Experts to study region's gangs, sex trafficking

U-T
San Diego
News»

Written by
Elizabeth Aguilera
6 a.m., Oct. 9, 2012
A trio of local professors have received a $399,000 federal grant to research the scope and nexis of gang activity and sex trafficking in the region.
The three-year study, entitled “Measuring the Extent and Nature of Gang Involvement in Sex Trafficking in the San Diego/Tijuana Border Region,” will bring together Point Loma Nazarene University’s professor of cultural anthropology Jamie Gates, University of San Diego’s assistant professor Ami Carpenter and San Diego State University’s professor of criminal justice Dana Nurge.

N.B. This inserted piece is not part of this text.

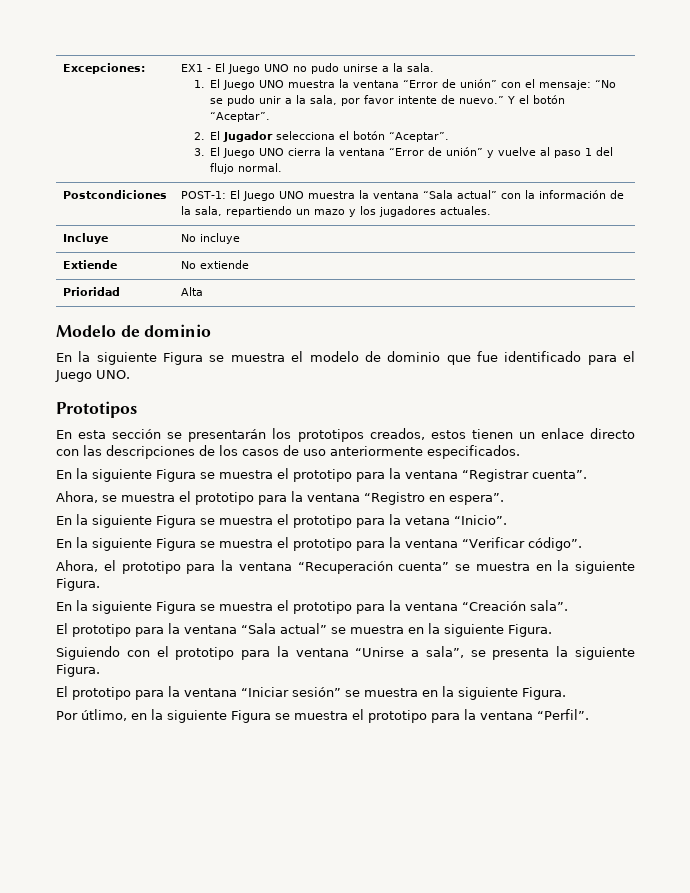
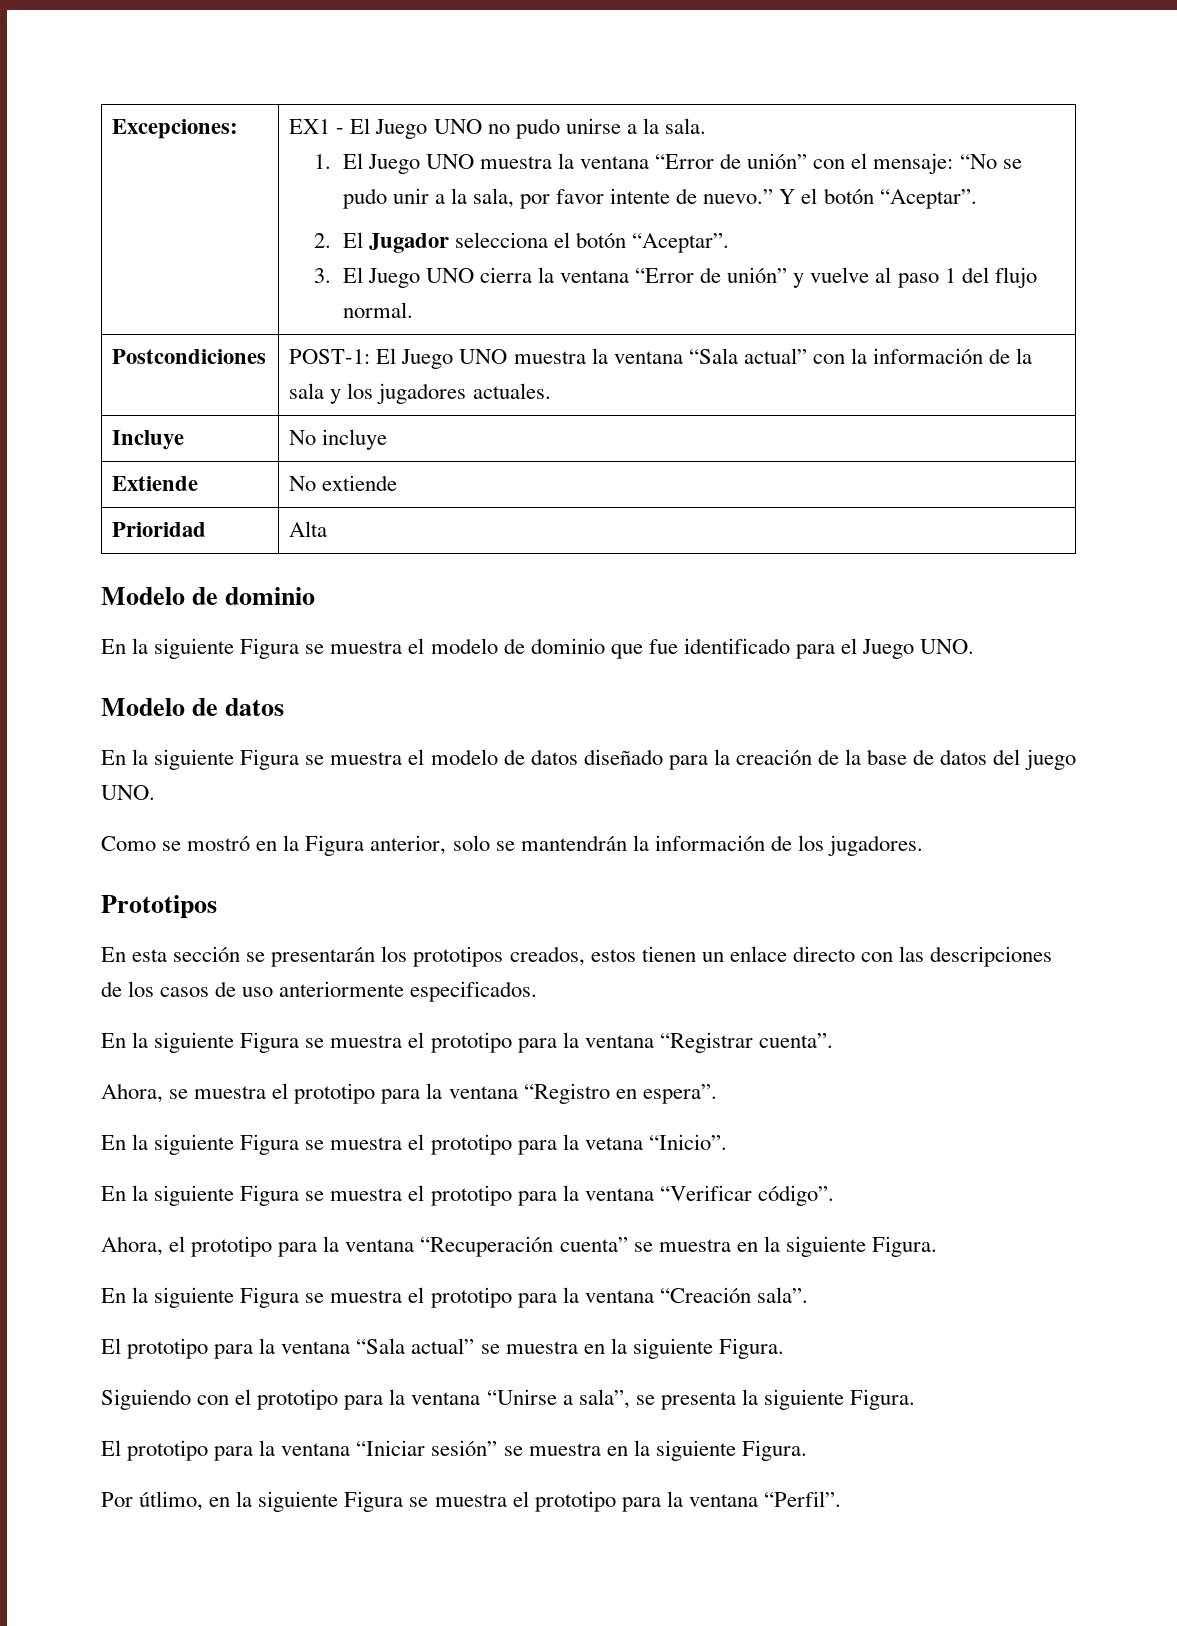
- Postcondiciones | POST-1: El Juego UNO muestra la ventana “Sala actual” con la información de la sala, repartiendo un mazo y los jugadores actuales.
+ Postcondiciones | POST-1: El Juego UNO muestra la ventana “Sala actual” con la información de la sala y los jugadores actuales.
+ Modelo de datos
+ En la siguiente Figura se muestra el modelo de datos diseñado para la creación de la base de datos del juego UNO.
+ Como se mostró en la Figura anterior, solo se mantendrán la información de los jugadores.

The project will begin in January.
The National Institute of Justice has begun funding research on trafficking across the country in recent years in an attempt to understand the scope of the problem. Experts at the federal agency say much more work is needed on assessing how much trafficking goes on, how it works and who are the perpetrators and victims in the United States.
The Gates, Carpenter and Nurge proposal includes the creation of an integrated human trafficking database that collects a wide range of information including underage victim data as well as information about traffickers.
Gates and Carpenter are involved with the San Diego County Regional Human Trafficking and Commercial Sexual Exploitation of Children Advisory Council. The pair oversee the research and data sub-committee.
School officials in the county have begun to fight sex trafficking in middle and high schools and are working to educate kids and their families about the crime.
“Communities around the country are trying to get a handle on the scope and nature of the human trafficking in their neighborhoods,” said Gates. “We have gained unprecedented cooperation from schools as well as a broad range of law enforcement agencies and social service organizations in San Diego County.”
Carpenter has been studying the gang connection for more than a year in the region. This study, she said, will allow the researchers to gather hard numbers on human trafficking.
This study will begin as another SDSU professor, Sheldon Zhang, completes a three-year project on labor trafficking in the region. The results of Zhang's study will be released before the end of the year.